Content starts
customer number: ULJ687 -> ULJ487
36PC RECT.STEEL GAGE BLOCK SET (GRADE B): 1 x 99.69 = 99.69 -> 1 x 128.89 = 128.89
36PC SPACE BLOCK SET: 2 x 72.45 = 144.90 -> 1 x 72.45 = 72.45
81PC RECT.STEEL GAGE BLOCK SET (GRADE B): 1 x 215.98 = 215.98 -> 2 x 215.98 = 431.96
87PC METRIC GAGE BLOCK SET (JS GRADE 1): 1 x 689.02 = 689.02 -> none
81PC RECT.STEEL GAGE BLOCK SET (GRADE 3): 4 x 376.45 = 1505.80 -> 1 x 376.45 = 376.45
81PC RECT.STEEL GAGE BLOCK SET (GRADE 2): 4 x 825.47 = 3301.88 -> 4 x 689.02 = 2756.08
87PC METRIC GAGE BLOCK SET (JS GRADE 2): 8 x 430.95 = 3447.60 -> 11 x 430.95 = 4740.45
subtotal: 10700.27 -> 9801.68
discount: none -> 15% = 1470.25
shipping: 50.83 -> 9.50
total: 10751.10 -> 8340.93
Content ends
## YOUR OBJECTIVE
The lines to set down, exactly and with both ends included, run from the one containing "87PC METRIC GAGE BLOCK SET (JS GRADE 2): 8" to the last line of the data above.

## SOLUTION FOR THIS PROBLEM
87PC METRIC GAGE BLOCK SET (JS GRADE 2): 8 x 430.95 = 3447.60 -> 11 x 430.95 = 4740.45
subtotal: 10700.27 -> 9801.68
discount: none -> 15% = 1470.25
shipping: 50.83 -> 9.50
total: 10751.10 -> 8340.93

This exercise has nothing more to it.